Set down a true copy of the data, with all pictures left out.

INFORMATION GIVEN: Begin

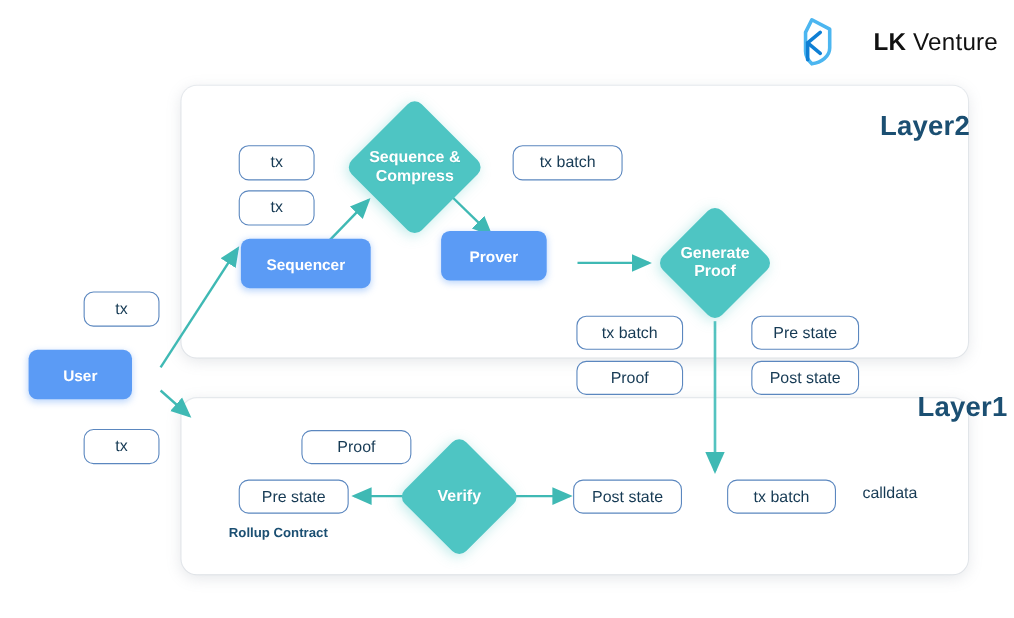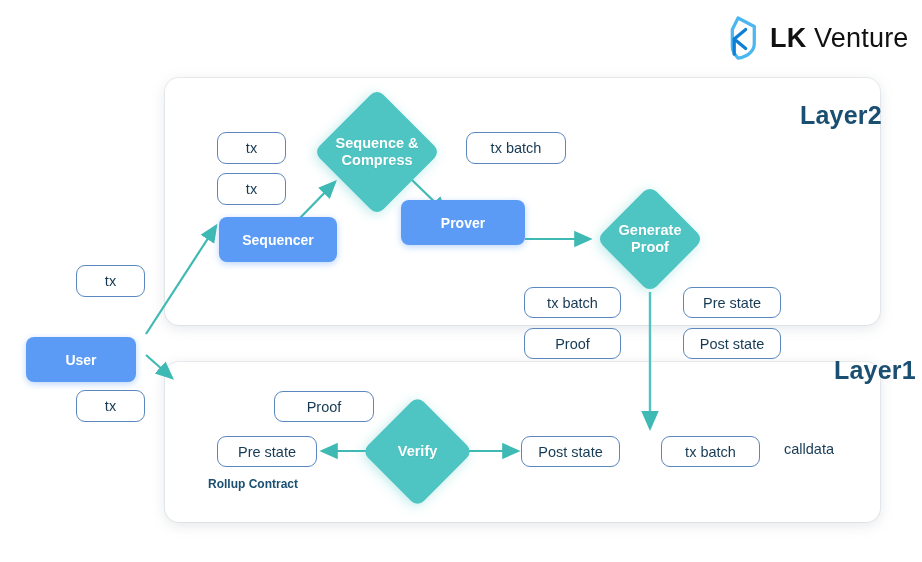"LK Venture" .logo-text { font-size: 27px -> 22px; margin-left: none -> 24px }
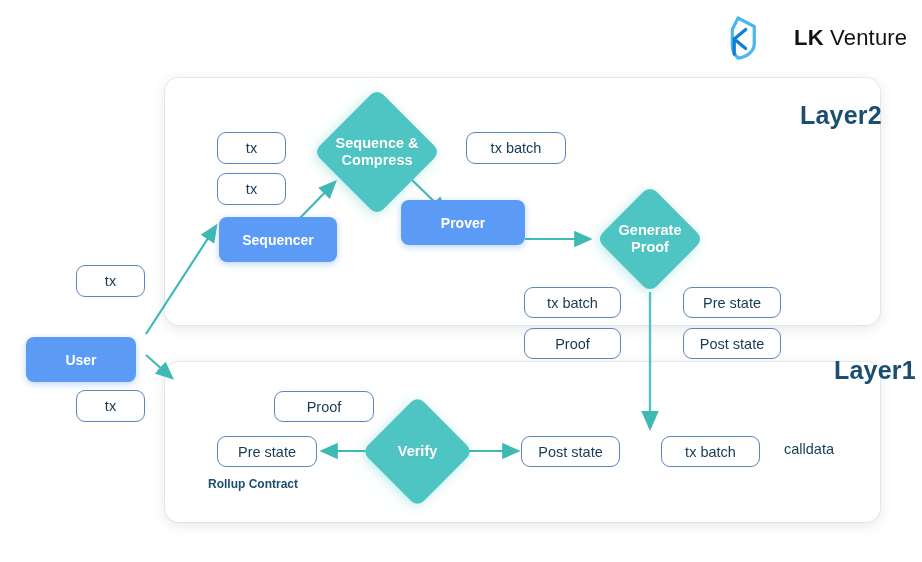"Prover" div.bbox { top: 200px -> 210px; width: 124px -> 96px }
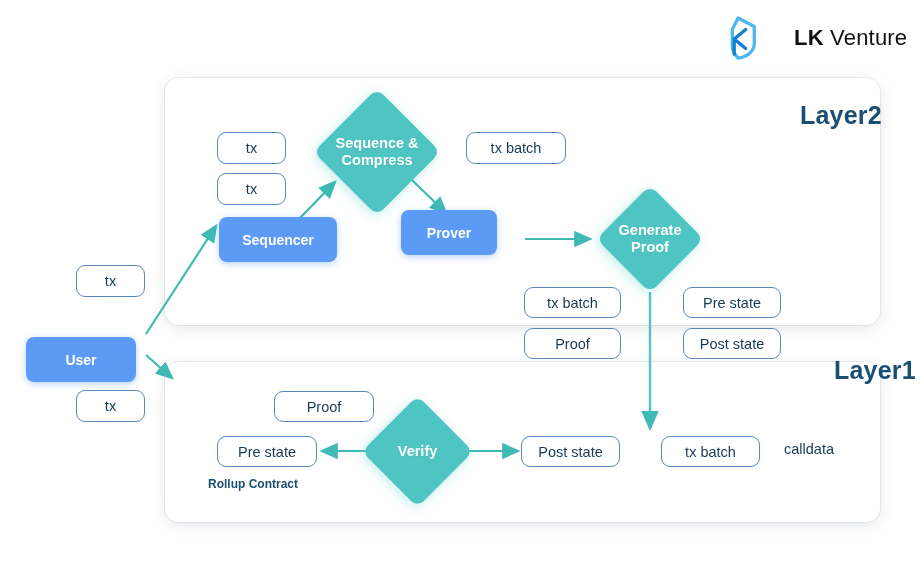"User" div.bbox { top: 337px -> 318px; width: 110px -> 94px }
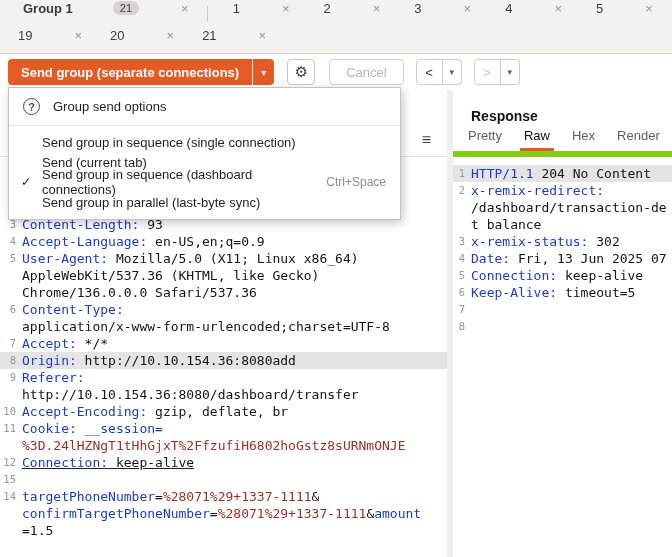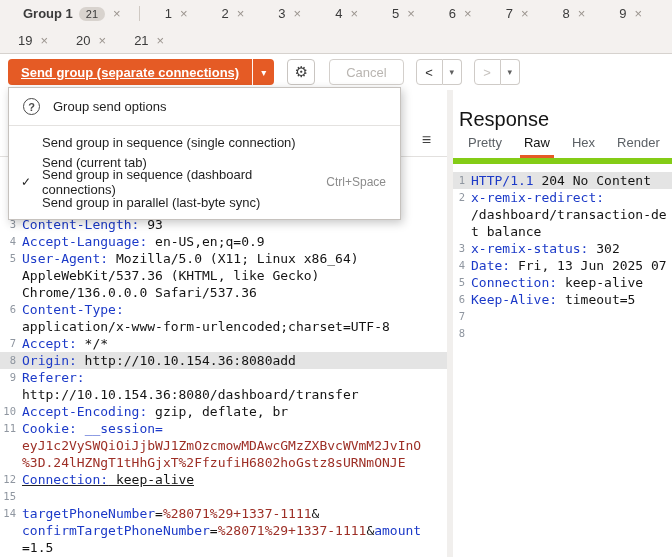"Group 1" .tab { align-items: center -> flex-start; gap: none -> 34px }
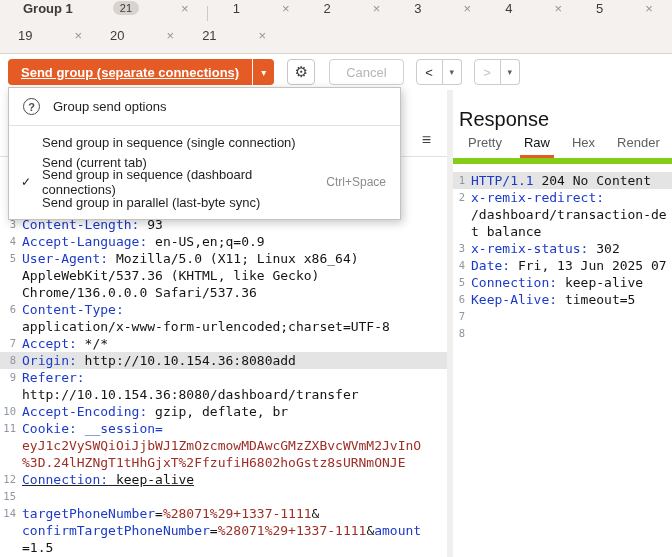"Send group (separate connections)" .send-main { text-decoration: underline -> none }
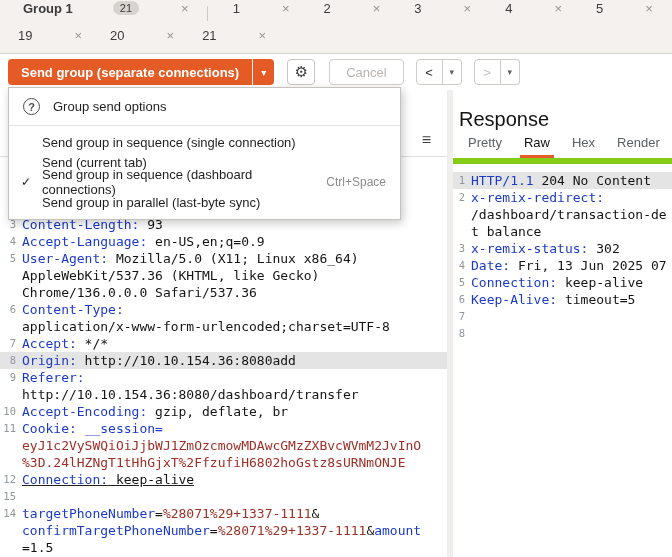"Response" .resp-title { font-size: 20px -> 14px; font-weight: 400 -> 700; padding: 18px 0 0 6px -> 18px 0 0 18px }
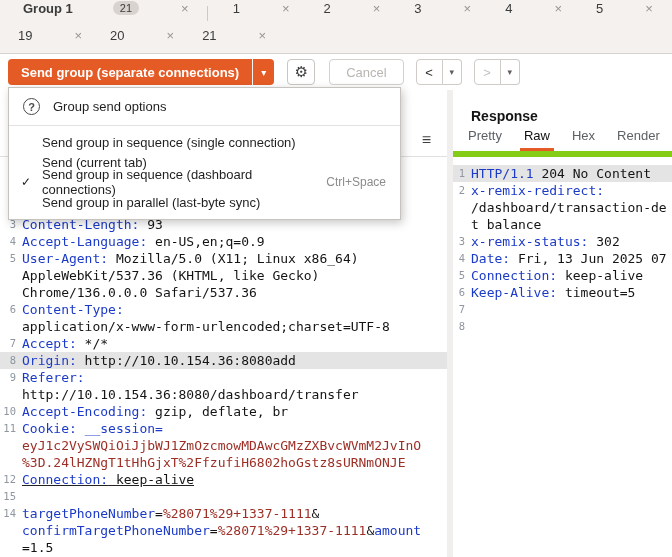"eyJ1c2VySWQiOiJjbWJ1ZmOzcmowMDAwcGMzZXBv" div.erow { html: <div><span></span><span><span>eyJ1c2VySWQiOiJjbWJ1ZmOzcmowMDAwcGMzZXBvcWVmM2JvInO</span></span></div> -> none }
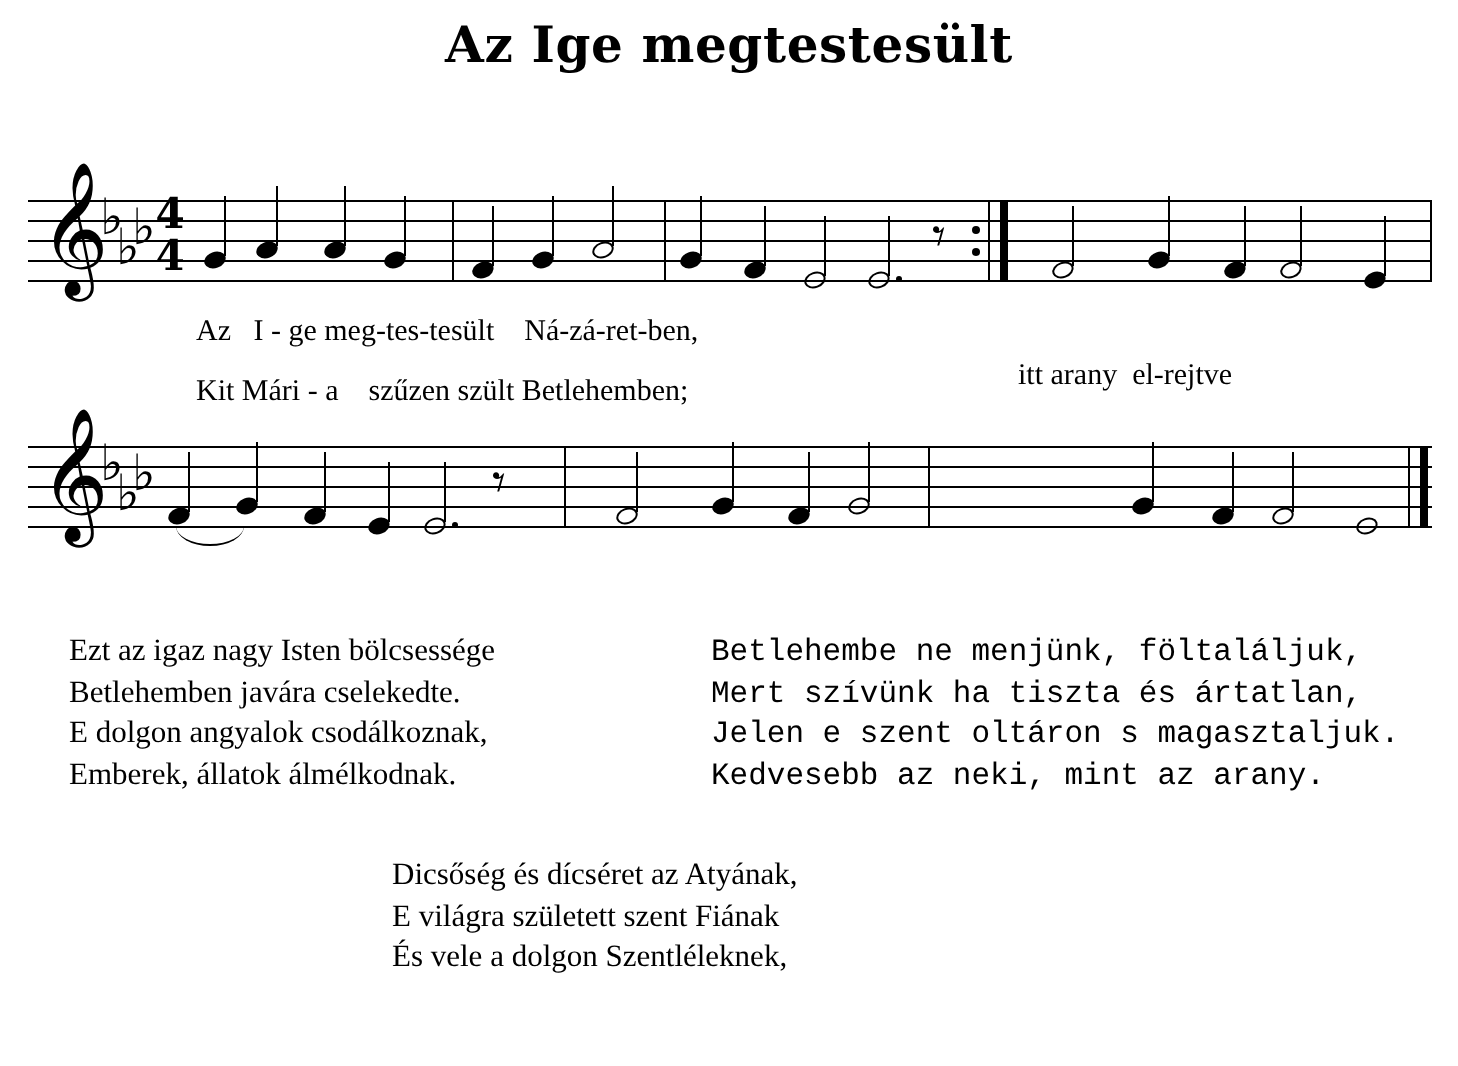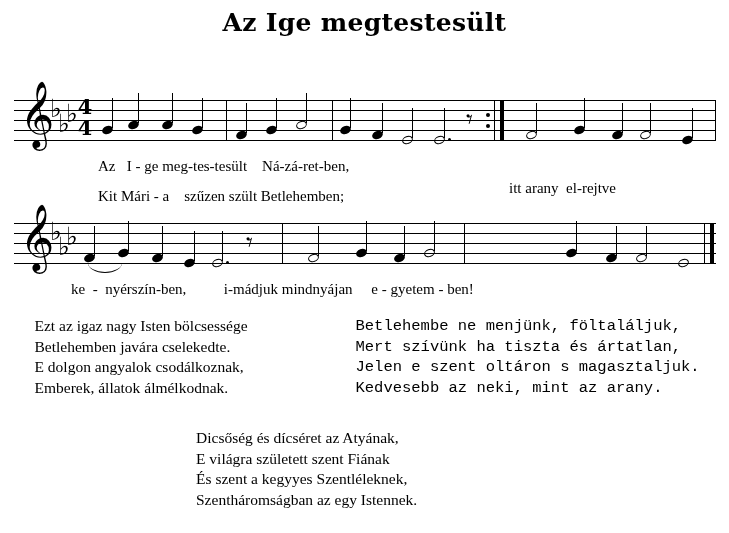"ke - nyérszín-ben, i-mádjuk mindnyájan" div.lyric-row { html: <div>ke - nyérszín-ben, i-mádjuk mindnyájan e - gyetem - ben!</div> -> none }
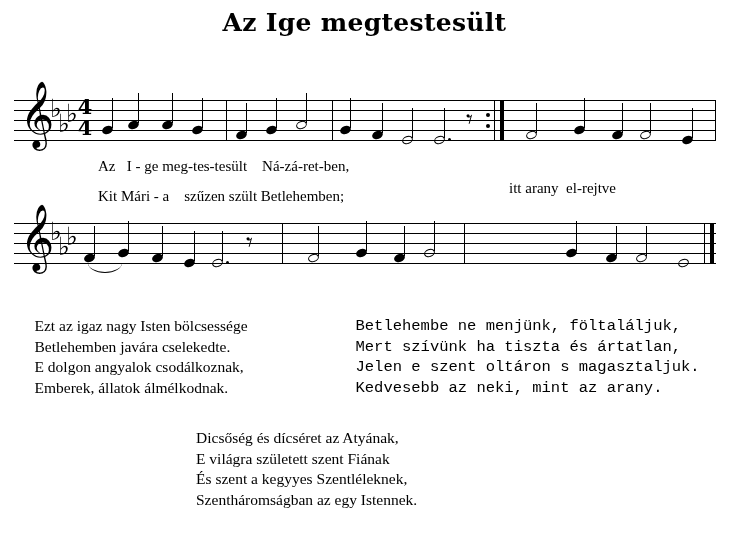"És szent a kegyyes Szentléleknek," div.vline { text: szent a kegyyes -> vele a dolgon }
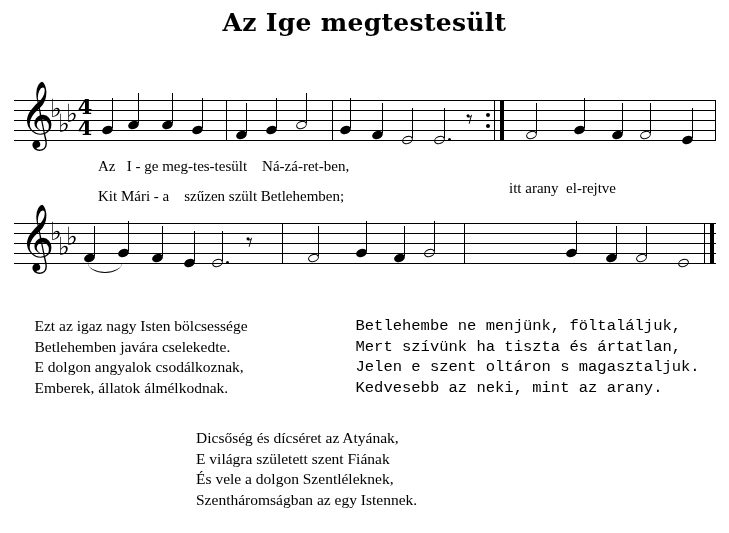"Szentháromságban az egy Istennek." div.vline { html: <div>Szentháromságban az egy Istennek.</div> -> none }
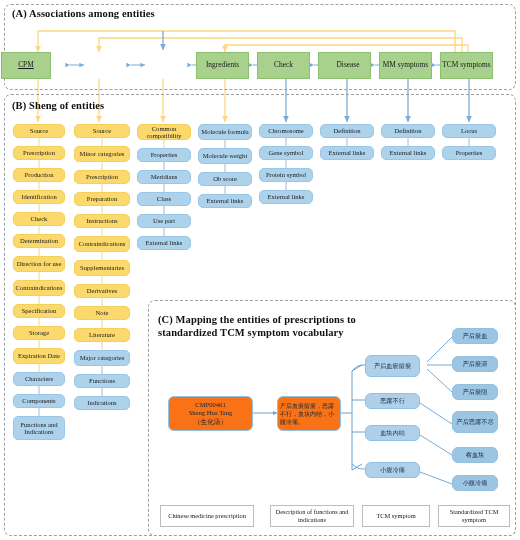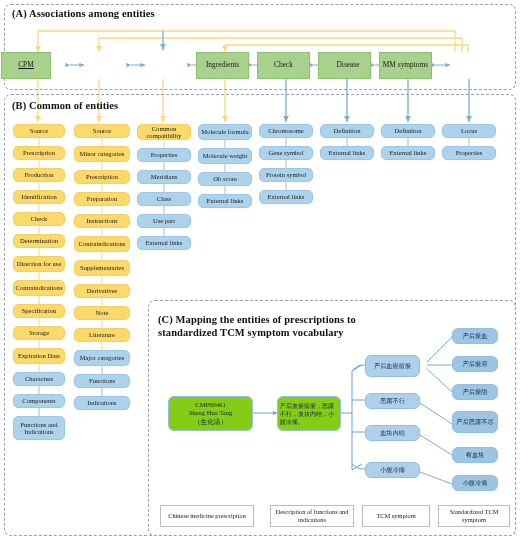"TCM symptoms" div.ent { html: none -> <div> <span>TCM symptoms</span> </div> }
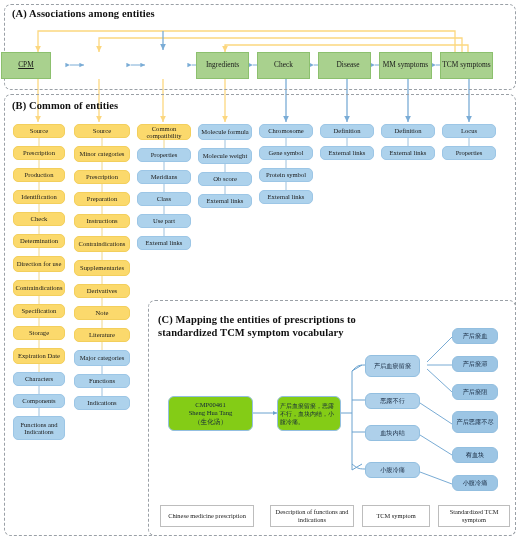"(B) Common of entities" div.panel-title { text: Common -> Sheng }
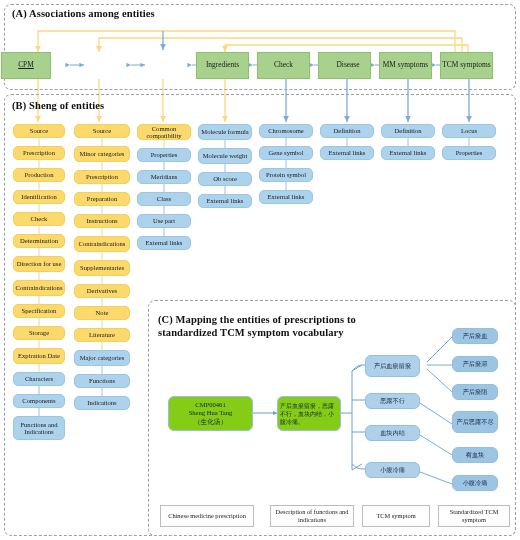"（生化汤）" .cbox { background: #84cc16 -> #f97316 }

INFORMATION GIVEN: End

- [TASK RESPONSE]
"LK Venture" .logo-text { font-size: 27px -> 22px; margin-left: none -> 24px }
"Prover" div.bbox { top: 200px -> 210px; width: 124px -> 96px }
"User" div.bbox { top: 337px -> 318px; width: 110px -> 94px }
"Group 1" .tab { align-items: center -> flex-start; gap: none -> 34px }
"Send group (separate connections)" .send-main { text-decoration: underline -> none }
"Response" .resp-title { font-size: 20px -> 14px; font-weight: 400 -> 700; padding: 18px 0 0 6px -> 18px 0 0 18px }
"eyJ1c2VySWQiOiJjbWJ1ZmOzcmowMDAwcGMzZXBv" div.erow { html: <div><span></span><span><span>eyJ1c2VySWQiOiJjbWJ1ZmOzcmowMDAwcGMzZXBvcWVmM2JvInO</span></span></div> -> none }
"ke - nyérszín-ben, i-mádjuk mindnyájan" div.lyric-row { html: <div>ke - nyérszín-ben, i-mádjuk mindnyájan e - gyetem - ben!</div> -> none }
"És szent a kegyyes Szentléleknek," div.vline { text: szent a kegyyes -> vele a dolgon }
"Szentháromságban az egy Istennek." div.vline { html: <div>Szentháromságban az egy Istennek.</div> -> none }
"TCM symptoms" div.ent { html: none -> <div> <span>TCM symptoms</span> </div> }
"(B) Common of entities" div.panel-title { text: Common -> Sheng }
"（生化汤）" .cbox { background: #84cc16 -> #f97316 }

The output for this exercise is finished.